Why Don’t Any of You Dumb Nuts Understand My Minimalist Halloween Costume?

Emily Kapp & Daniel Stillman
3 min readOct 29, 2021

What am I dressed as for Halloween? What am I dressed as for Halloween? Are you kidding me? Take a look at me. I have a black T-shirt on. Aeropostale jeans from ten years ago. You seriously don’t know? I guess I’m just surrounded by people who don’t read the news, watch conspiracy theory documentaries, or think deeply about the world around them. Idiots. Think long and hard. Is the stance I’m making too complicated for your thick brain? I look around this semi-finished basement and see a lot of corporate store-bought costumes here tonight. It’s no surprise none of you are understanding The Statement I’m making.

Man, the commercialization of Halloween costumes makes me sick. During my latest hunger strike, the time between lunch and dinner, I decided to walk into that prison of a store, which I can barely bring myself to say. Like come on, when I walk the aisles of Sp…Sp…Spirit Halloween and get sneered at by the stoned high school-aged employees, I can’t help but be disgusted by the capitalist nature of it all. For example, ‘Man with Mask and Knife’? How original! I know that’s Michael Myers, nice try Universal Studios, but you’re not slick. But corporations like Spirit Halloween are the reason why I’m sending a big message with my costume, a black shirt and jeans, an actually really clever costume with a really deep subtext about society.

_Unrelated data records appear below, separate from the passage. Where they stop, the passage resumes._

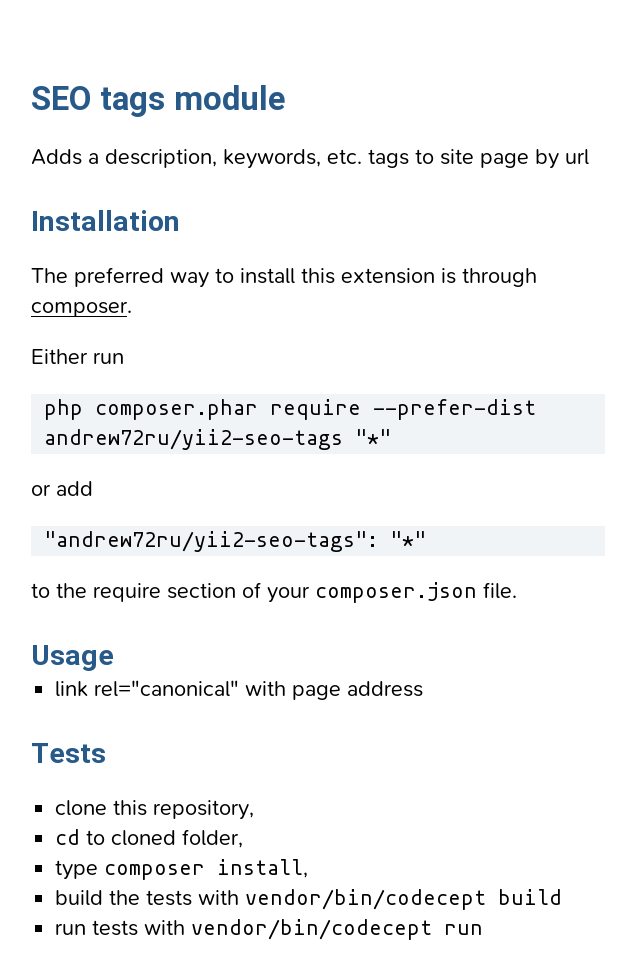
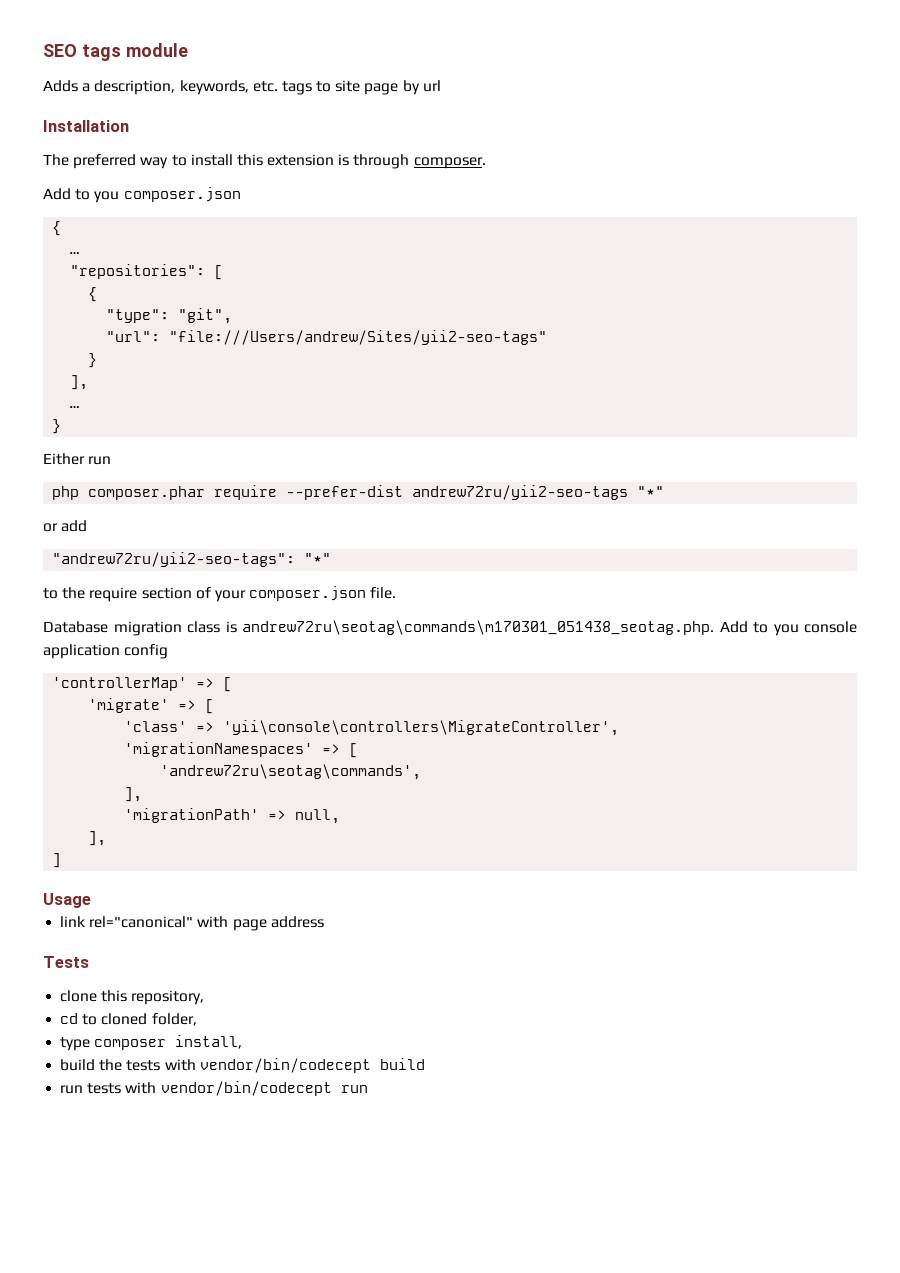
+ Add to you composer.json
+ {
+ …
+ "repositories": [
+ {
+ "type": "git",
+ "url": "file:///Users/andrew/Sites/yii2-seo-tags"
+ }
+ ],
+ …
+ }
+ Database migration class is andrew72ru\seotag\commands\m170301_051438_seotag.php. Add to you console application config
+ 'controllerMap' => [
+ 'migrate' => [
+ 'class' => 'yii\console\controllers\MigrateController',
+ 'migrationNamespaces' => [
+ 'andrew72ru\seotag\commands',
+ ],
+ 'migrationPath' => null,
+ ],
+ ]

You guys are pathetic and make me sick. I can’t wait to tell my Dungeons and Dragons group about this, they’ll all get a real kick out of your cute little pre-packaged Harley Quinn costume and your DIY “Netflix & Chill’’ couples costume. Those costumes are telling you what to believe about society. Me and my black shirt and jeans are the ones telling society what to believe. This is why my DNDers are the only ones who understand me. And that’s why for Comic-Con this past year, we went as the entire main cast of the League of Legends, a real commentary on modern day classism. I went as Ryze, of course. I even shaved my head for the occasion, and my mom was able to find some reasonably priced purple paint that glowed in the dark to represent his energies online. Our Dungeon Master Kyle even brought his real sword he bought from Renaissance Faire a couple years ago, $5,000. And —

What? No, this isn’t the same. Comic-Con, Crunchyroll Expo, AnimeFest, Fanimecon, and all the other events that me and my friends spend tens of thousands of dollars on every single year to attend is not the same. It’s glaringly different from your unoriginal, uninspired, lacking authority Halloween costume of you in a blow-up plastic sumo wrestler costume, you piece of shit. So let me just stop you right there.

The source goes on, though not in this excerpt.